> [DATA SUPPLIED]

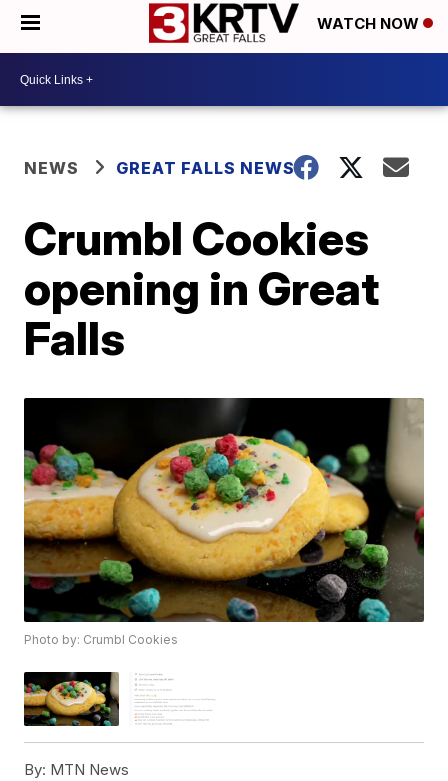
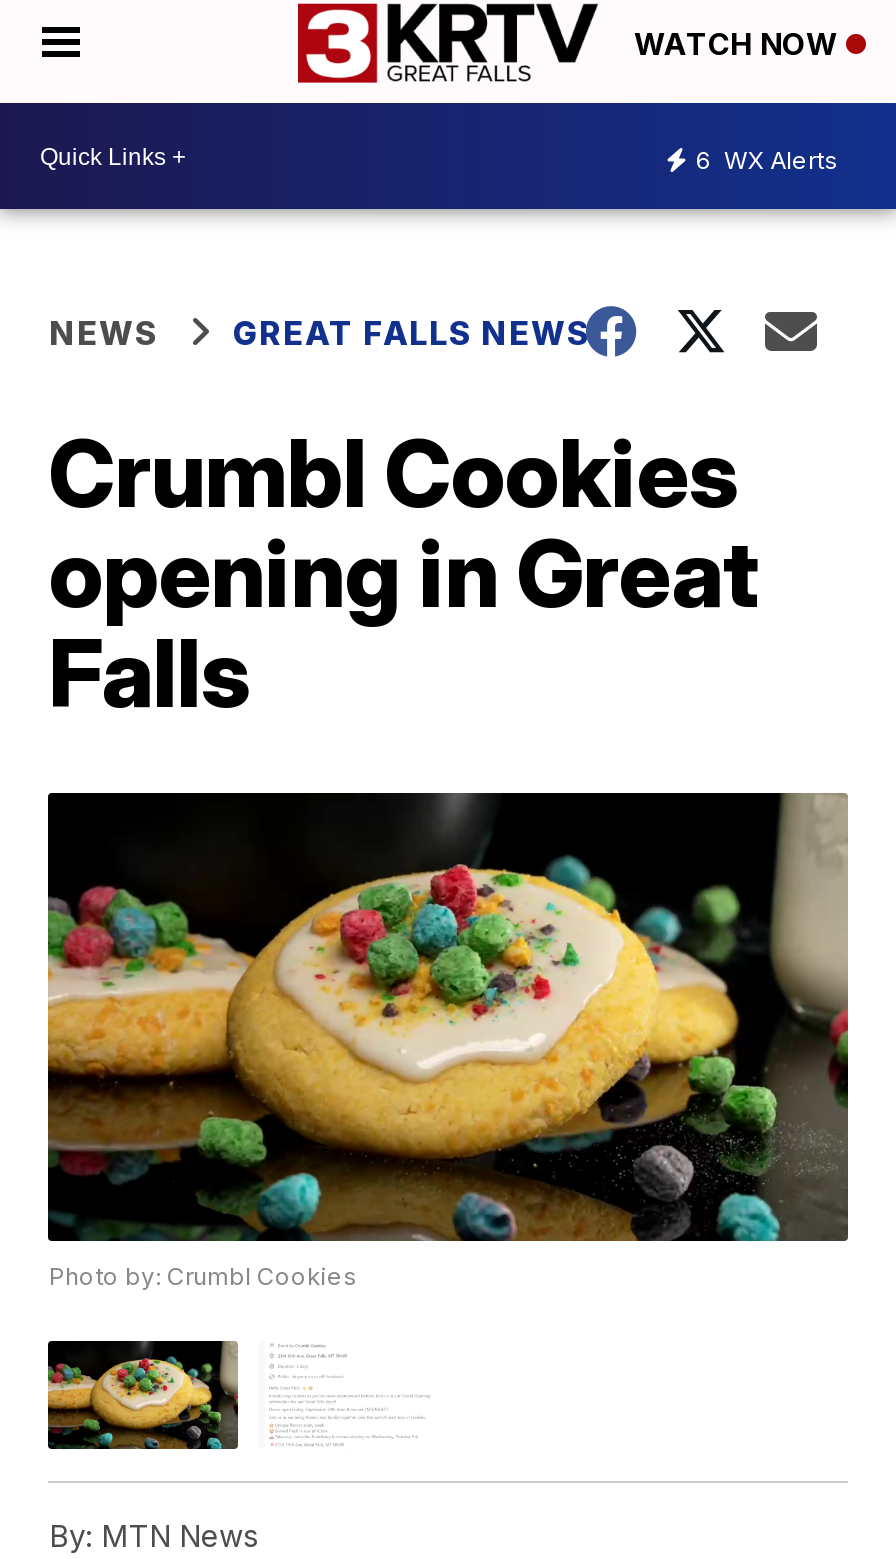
+ 6 WX Alerts
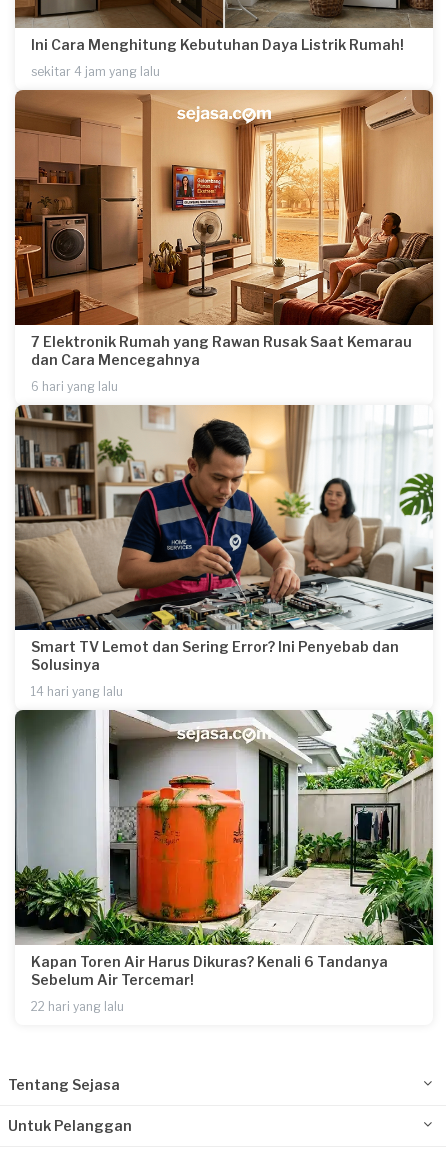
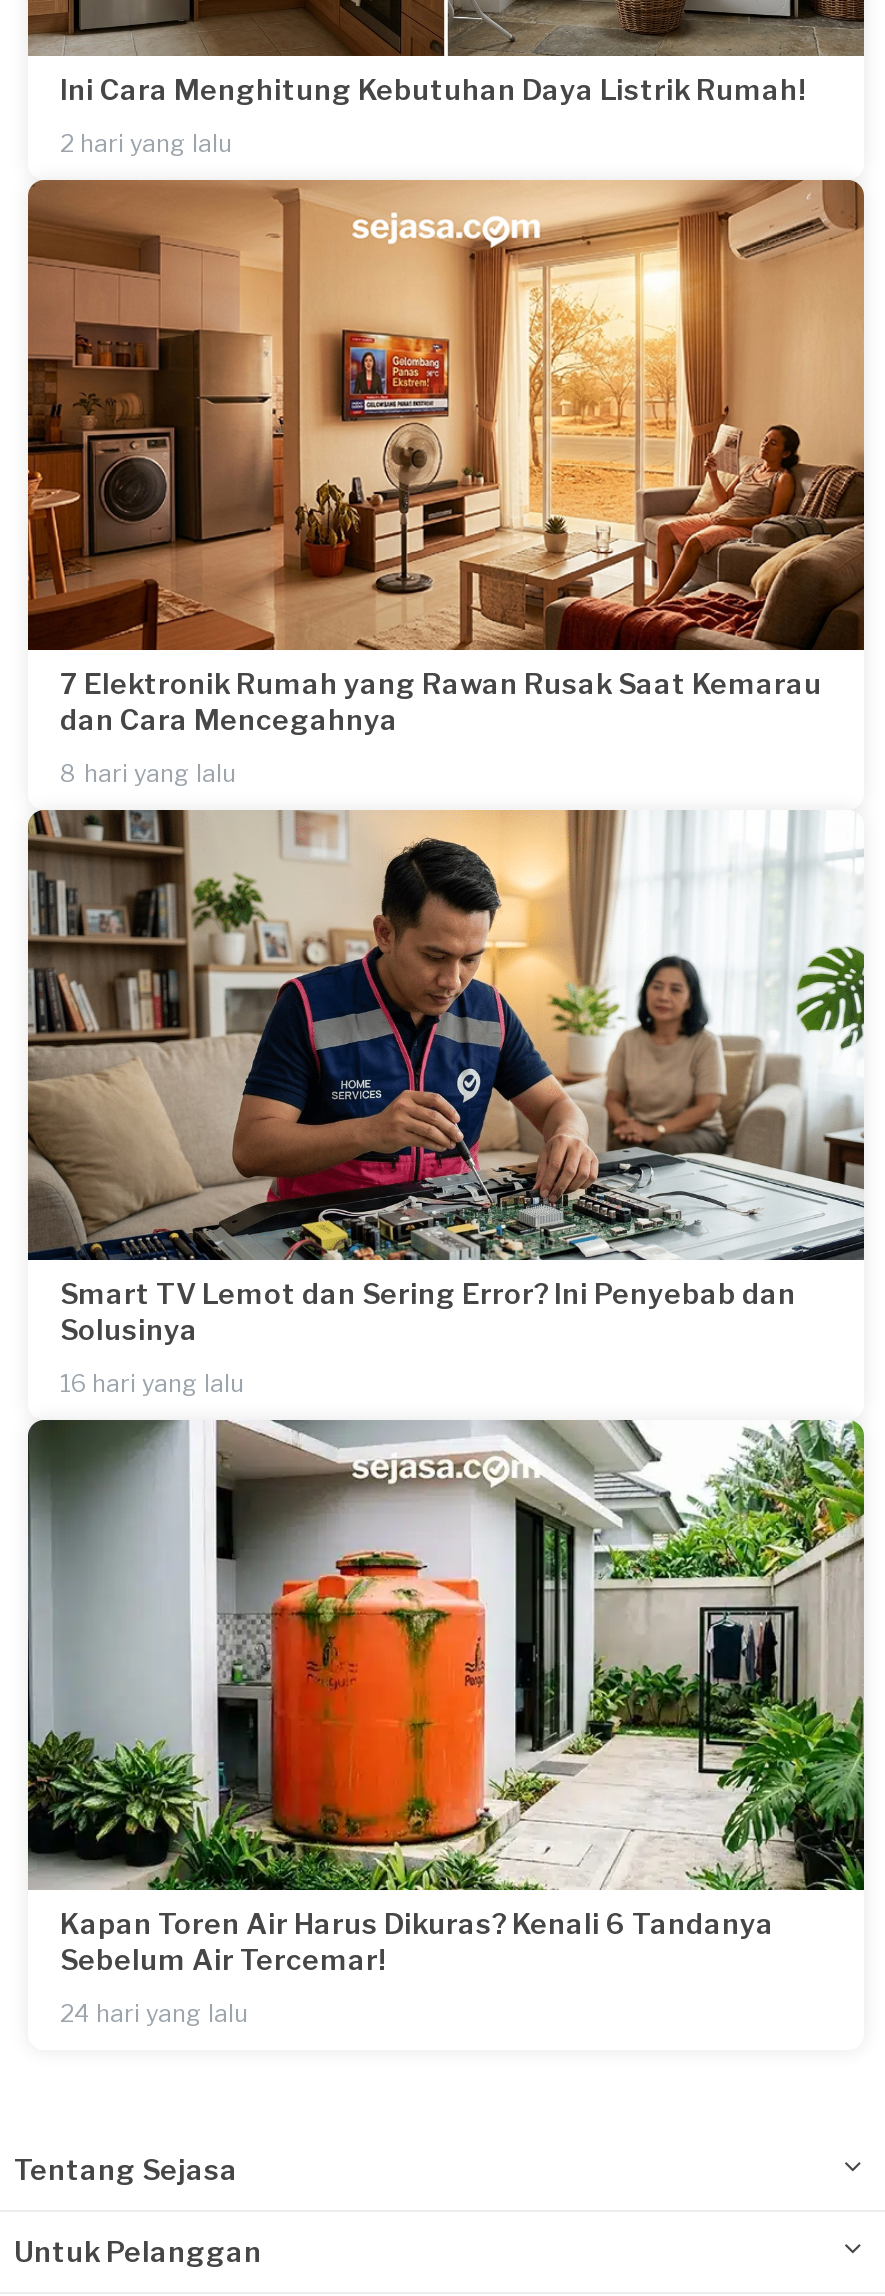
- sekitar 4 jam yang lalu
+ 2 hari yang lalu

- 6 hari yang lalu
+ 8 hari yang lalu

- 14 hari yang lalu
+ 16 hari yang lalu

- 22 hari yang lalu
+ 24 hari yang lalu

> [WHAT IS NEEDED]
From the data above, state how many lines contain the string "yang", offering no other words.

> [THE COMPLETED TASK]
8